[TASK OBJECTIVE] Would you please copy each line below that includes the string "none"?

-----

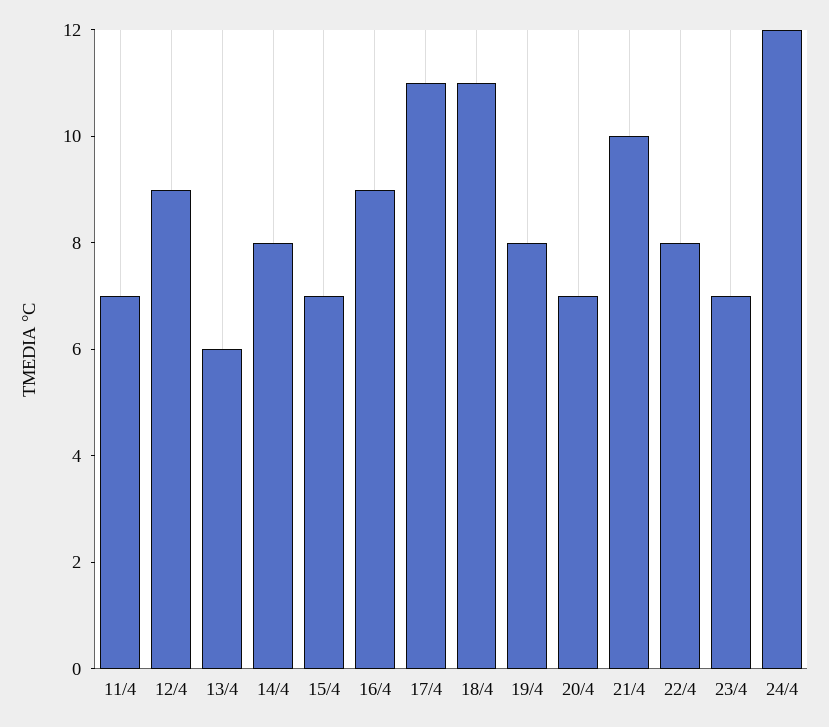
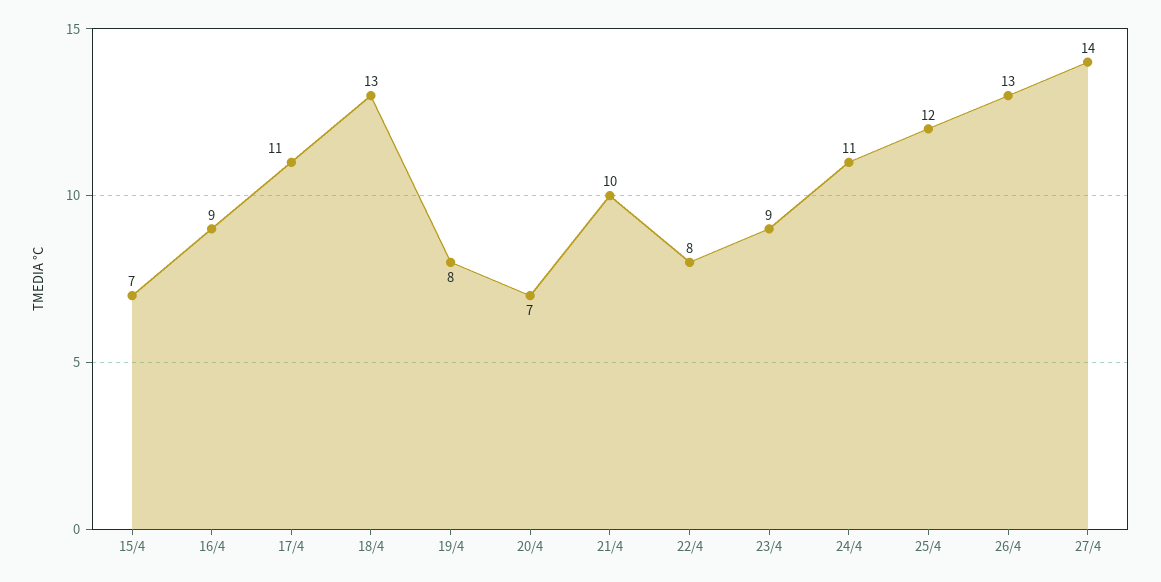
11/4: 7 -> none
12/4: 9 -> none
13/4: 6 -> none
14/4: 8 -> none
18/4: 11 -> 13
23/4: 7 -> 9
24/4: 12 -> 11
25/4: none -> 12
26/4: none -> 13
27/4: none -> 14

-----

[RESPONSE AREA]
11/4: 7 -> none
12/4: 9 -> none
13/4: 6 -> none
14/4: 8 -> none
25/4: none -> 12
26/4: none -> 13
27/4: none -> 14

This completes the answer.